Diptendu Dutta/Agence France-Presse/Getty ImagesShukhoranjan Bali, a Bangladeshi national, claims he was abducted by Bangladesh police in Dhaka and handed over to India’s Border Security Force who detained and tortured him. Pictured, BSF personnel patrolled the India-Bangladesh border, Sep. 7, 2011.
A key witness in a war crimes trial in Bangladesh, who disappeared late last year, is being held in an Indian prison after being tortured, according to Human Rights Watch.
Shukhoranjan Bali claims he was abducted by Bangladeshi police outside the International Crimes Tribunal building in Dhaka, Bangladesh, in November and later handed over to India’s Border Security Force who detained and tortured him, the New York-based rights group said.
According to local media reports, the government and the tribunal authorities have denied that Mr. Bali was abducted from outside the ICT.
Mr. Bali is currently being held in Dum Dum jail in Kolkata, where he is imprisoned for entering the country illegally, according to Meenakshi Ganguly, South Asia director for HRW.
According to Ms. Ganguly, the Bangladeshi national has served out his 110 day sentence for illegally entering the country, but he is still being held in jail. It is unclear why he remains in prison.
In a statement on its website, HRW expressed concern that Mr. Bali could be deported to Bangladesh at great peril to his life.
The rights group called on the Indian government Thursday to offer Mr. Bali protection until it is clear that his life will not be at risk if he returns to Bangladesh.
Mr. Bali was a key prosecution witness in the trial of Delwar Hossain Sayeedi, an Islamist politician and one of the country’s best known preachers, who has since been sentenced to death by the ICT, a specially convened court to investigate suspected war crimes committed during the country’s 1971 war of independence. But after changing his statement he was called by the defense to give evidence, Ms. Ganguly said.
It is unclear why Mr. Bali changed his statement midway through the trial.
“We feel that he is at risk. For India, the easiest thing is for them to send him back [to Bangladesh]; but if he is sent back, then both sides of this trial are very interested in what he has to say,” Ms. Ganguly added.
Mr. Bali told independent lawyers working with Bangladeshi nationals in Dum Dum that he was kidnapped before he was about to give evidence in the trial of Mr. Sayeedi, who was accused of killing his brother, Ms. Ganguly said.
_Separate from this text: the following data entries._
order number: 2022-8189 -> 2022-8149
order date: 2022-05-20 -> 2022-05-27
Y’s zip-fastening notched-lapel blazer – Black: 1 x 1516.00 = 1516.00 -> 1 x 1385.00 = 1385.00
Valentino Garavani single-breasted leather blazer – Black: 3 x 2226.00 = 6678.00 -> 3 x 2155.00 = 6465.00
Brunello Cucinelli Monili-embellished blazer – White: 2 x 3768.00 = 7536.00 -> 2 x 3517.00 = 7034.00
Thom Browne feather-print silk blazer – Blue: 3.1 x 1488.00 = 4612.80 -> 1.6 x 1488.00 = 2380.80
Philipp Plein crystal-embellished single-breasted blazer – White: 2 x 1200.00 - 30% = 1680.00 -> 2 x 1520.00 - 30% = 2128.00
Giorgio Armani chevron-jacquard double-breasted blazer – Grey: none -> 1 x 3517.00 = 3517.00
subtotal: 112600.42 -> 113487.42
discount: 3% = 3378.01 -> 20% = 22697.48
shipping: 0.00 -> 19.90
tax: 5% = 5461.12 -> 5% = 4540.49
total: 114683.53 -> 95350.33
Neither the Border Security Force nor the Home Ministry responded to requests for comment.
According to a report by HRW published in 2010, more than 900 Indians and Bangladeshis were killed in the previous decade by India’s Border Security Force.
“Hundreds of complaints of mistreatment by the border forces have been filed, but no member of the force has been prosecuted,” a statement released by HRW to accompany the report said.
Dum Dum jail could not immediately be reached for comment. The Bangladeshi police force could not immediately be reached for a response to the allegations.
Mr. Sayeedi was found guilty in March of eight counts including murder, arson, rape and religious persecution during the 1971 war, lawyers connected to the tribunal said.
Hundreds of thousands of civilians died during the war, many of them at the hands of Islamist militia who opposed independence and wanted Bangladesh to remain part of Pakistan.
Prime Minister Sheikh Hasina’s government set up the war crimes tribunal two years ago and pledged it would adhere to standards of international justice.
It was not clear whether Mr. Bali’s return would allow Mr. Sayeedi to appeal his death sentence, which caused widespread protests in the country.
HRW said in a statement Thursday that India should not return Mr. Bali to Bangladesh until he is interviewed by the Indian office of the United Nations High Commissioner for Refugees (UNHCR). The rights group wants to give Mr. Bali the opportunity to claim asylum or refugee status. If he does not wish to claim asylum, or his asylum claim is rejected, India should still not return him to Bangladesh, the statement said.
“Those involved in his abduction may have assumed Bali would be killed by the Indian Border Security Force when he was pushed into India, or that he would permanently disappear,” Brad Adams, Asia director of HRW said in the statement.
“There is a real risk to Bali if he is returned to Bangladesh, as he could expose those involved in his abduction. Bali needs access to an independent lawyer and UNHCR so that he can make an informed decision about whether it is safe to return to Bangladesh,” Mr. Adams added.